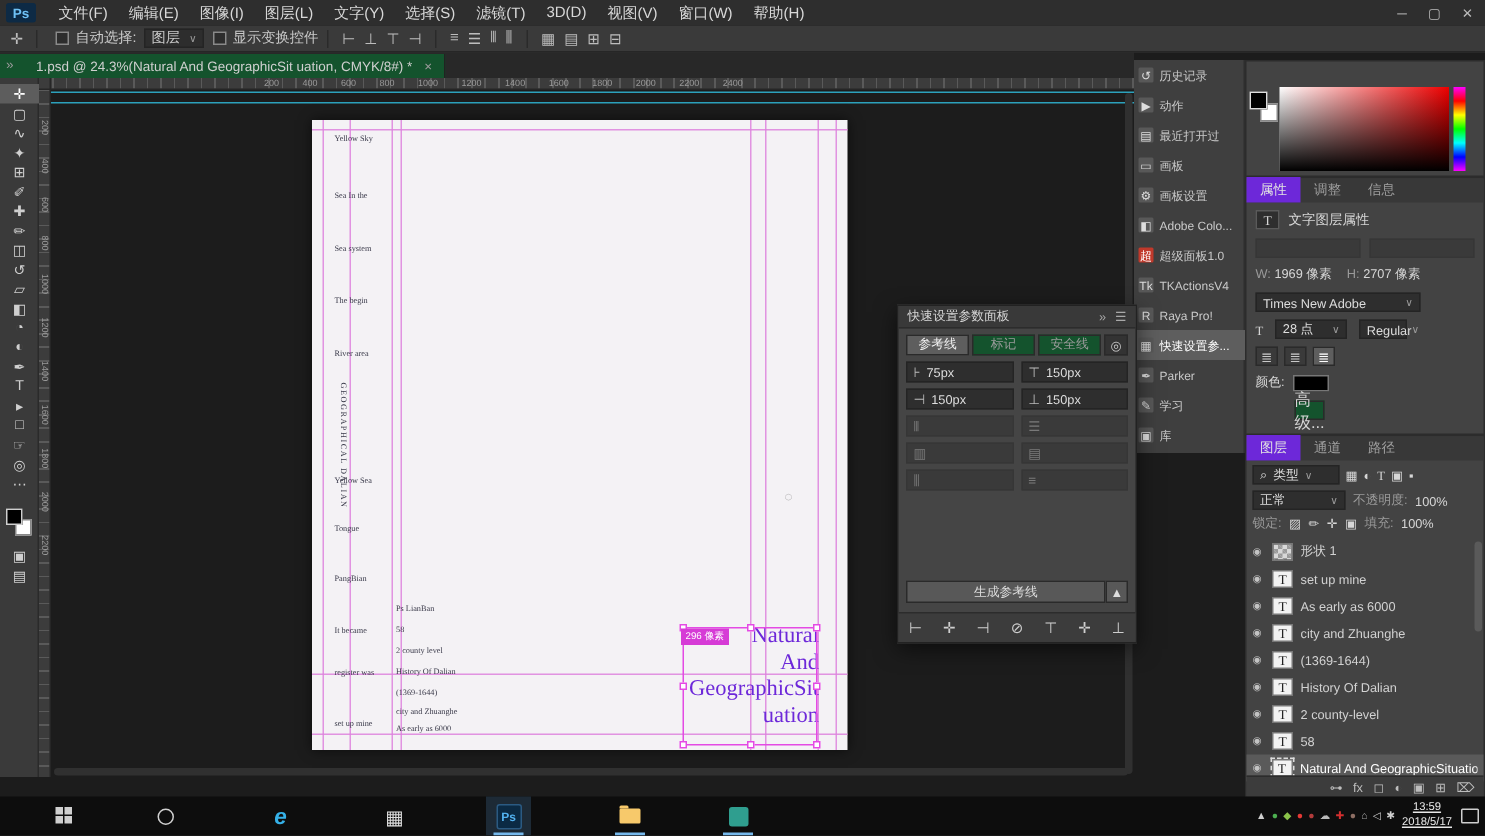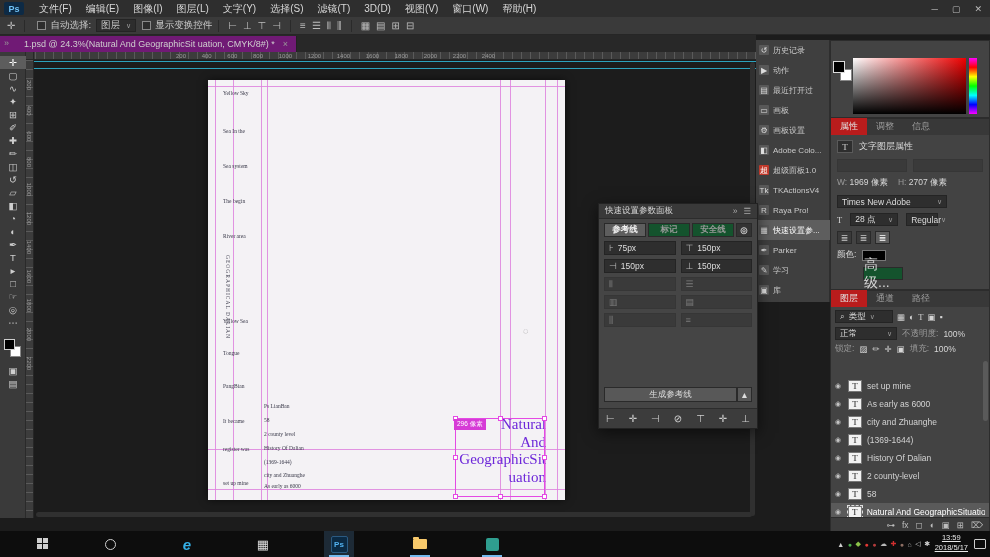"1.psd @ 24.3%(Natural And GeographicSit" .doc-tab { background: #701a75 -> #14532d }
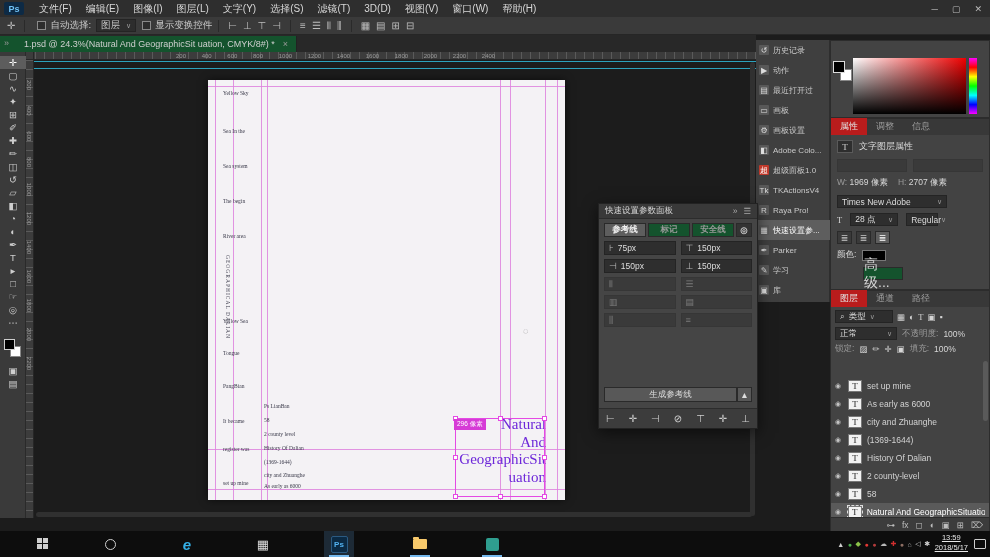"属性" .ptab.active { background: #b91c1c -> #6d28d9 }
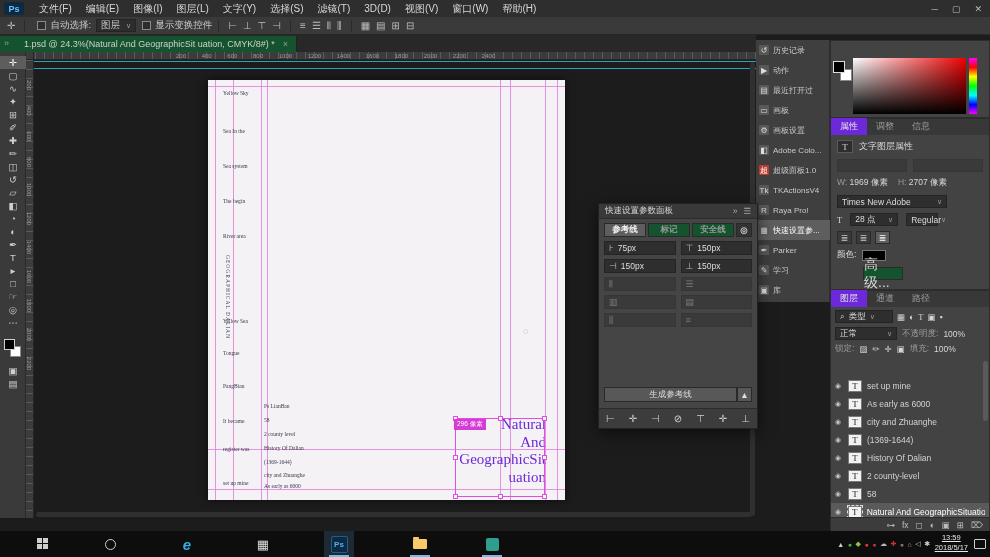"参考线" .qtabs { font-weight: bold -> none }
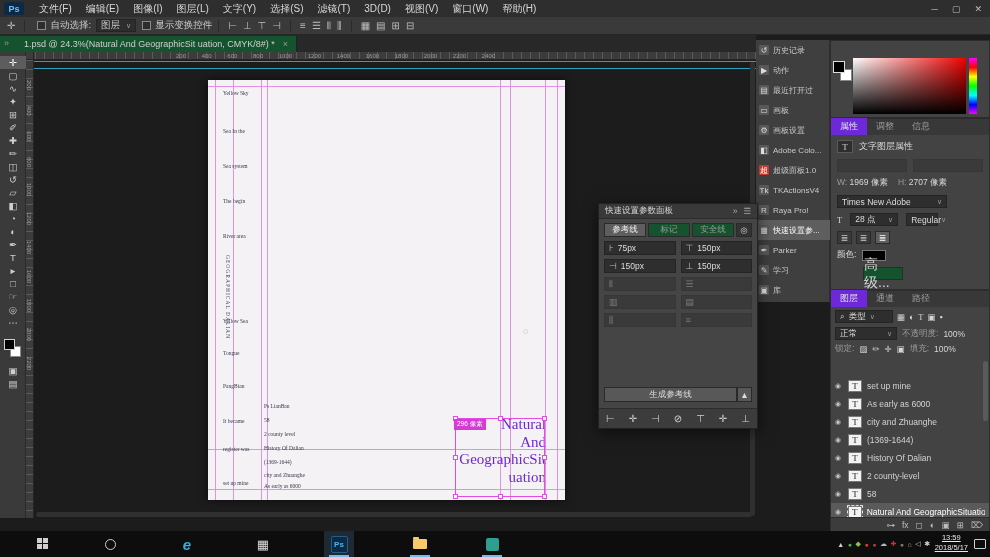"高级..." div { font-size: 14px -> 11px; width: 40px -> 20px }
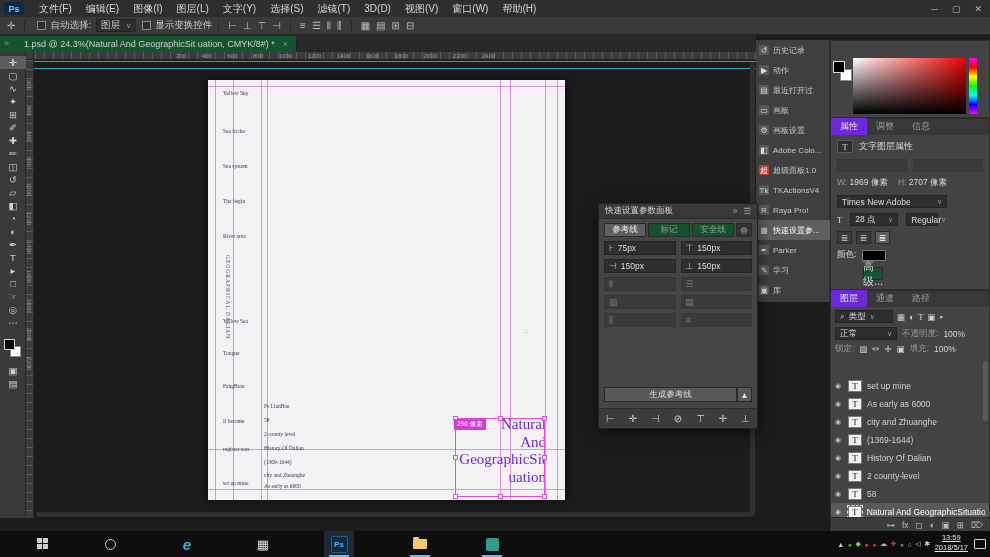"形状 1" div.layer-row { html: none -> <div> <span>◉</span> <span></span> <span>形状 1</span> </div> }
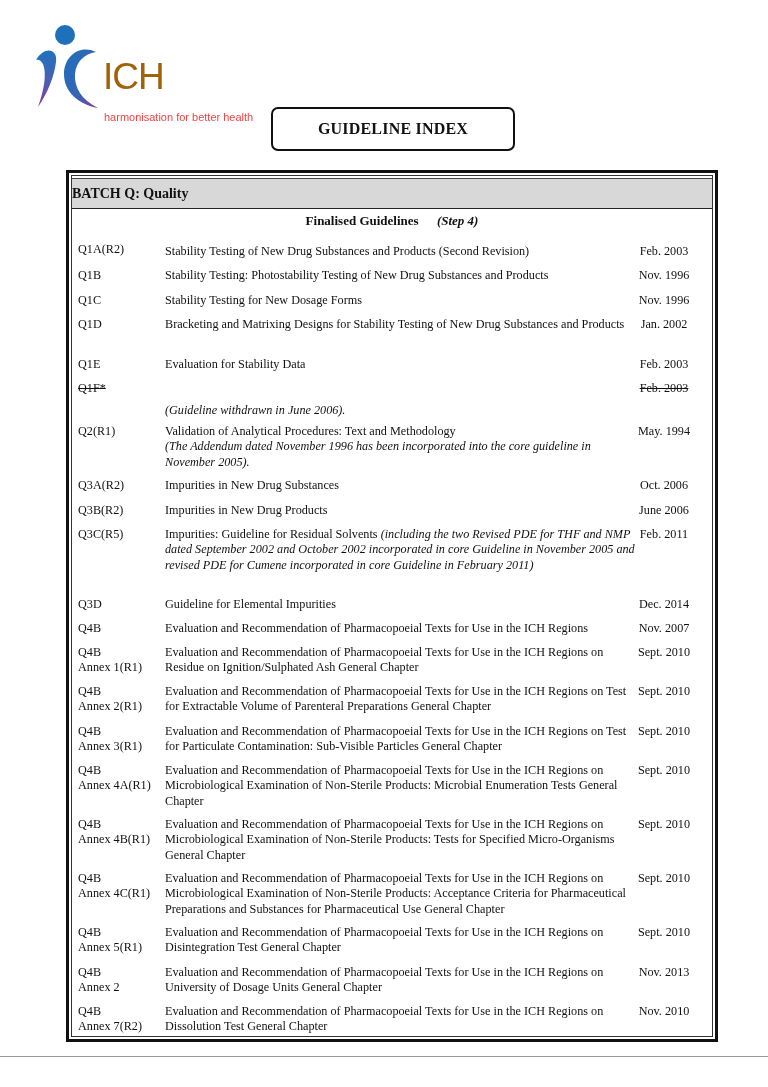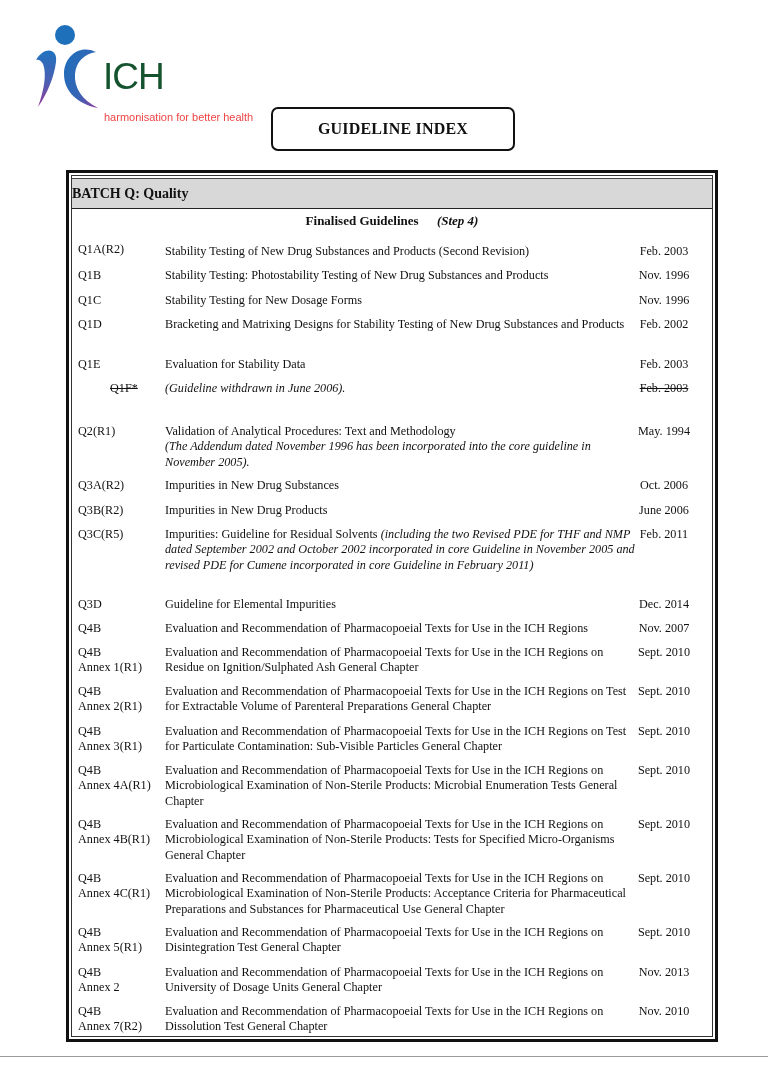"ICH" .logo-ich { color: #14532d -> #a16207 }
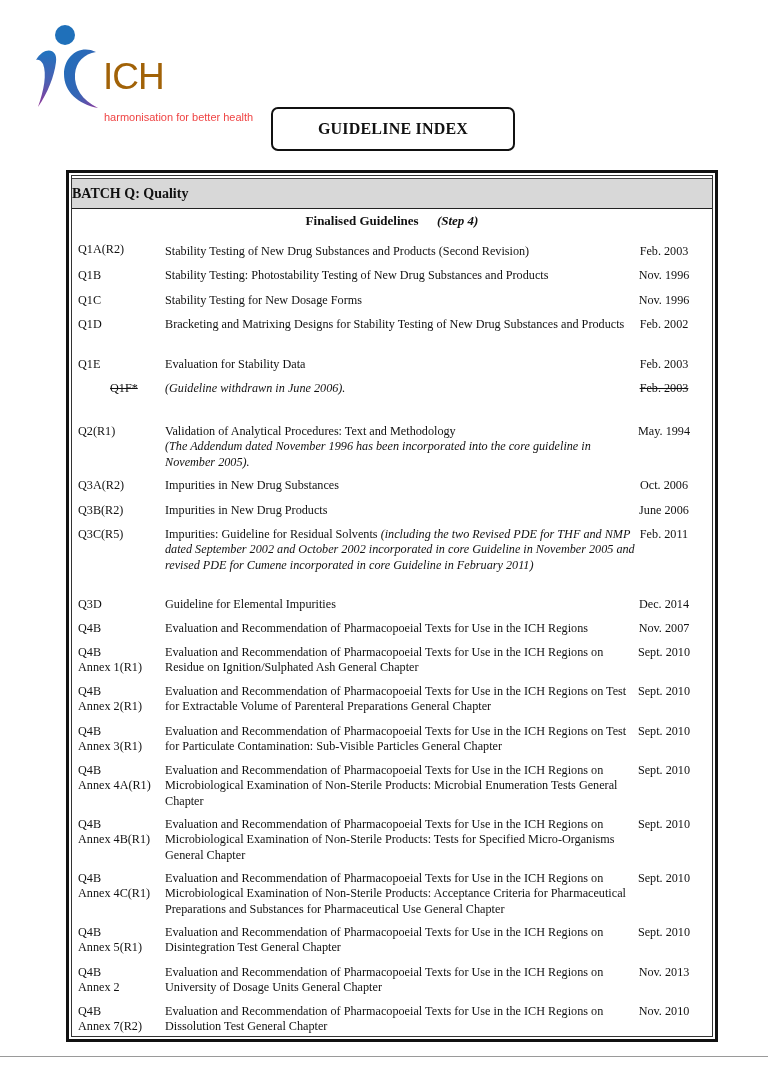"Feb. 2002" div.date { text: Feb -> Jan }
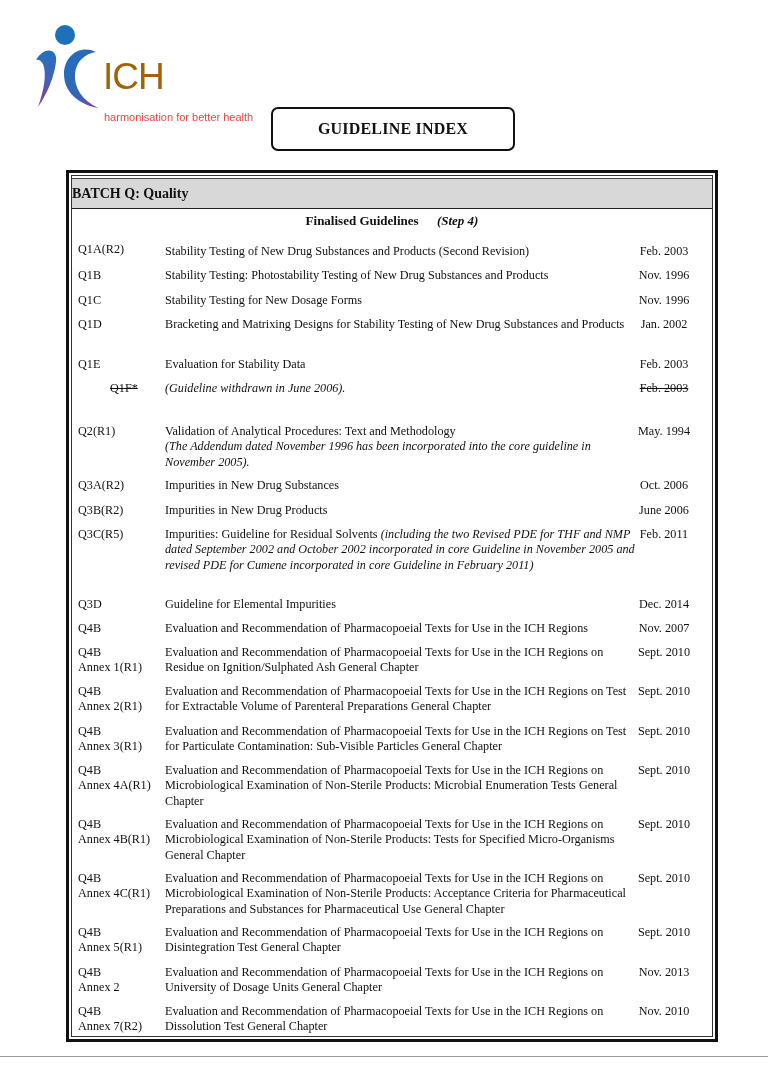"Q1F*" .strike { margin-left: 32px -> none }
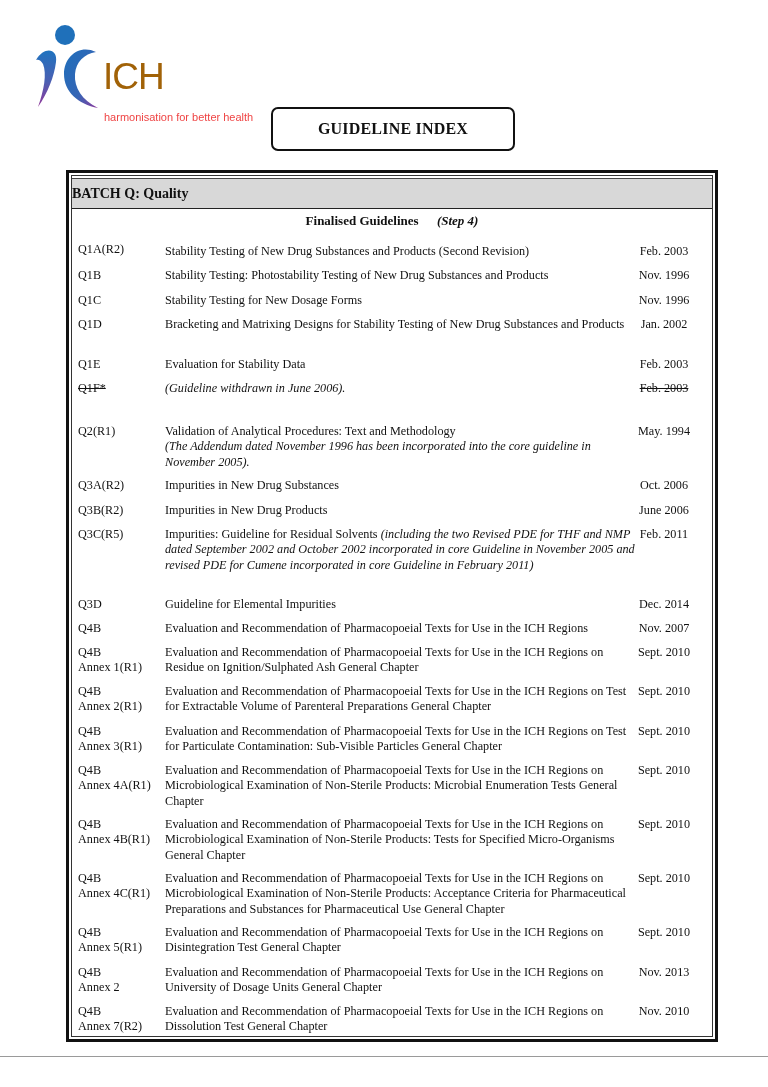"(Guideline withdrawn in June 2006)." div.note { margin-top: 0 -> 22px }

----------

→ **Work instructions**: Write the lines out word for word, starting at the one with "text: Feb ->" and stopping after the last line of the material above, with pictures excluded.

→ **Problem solution**:
"Feb. 2002" div.date { text: Feb -> Jan }
"Q1F*" .strike { margin-left: 32px -> none }
"(Guideline withdrawn in June 2006)." div.note { margin-top: 0 -> 22px }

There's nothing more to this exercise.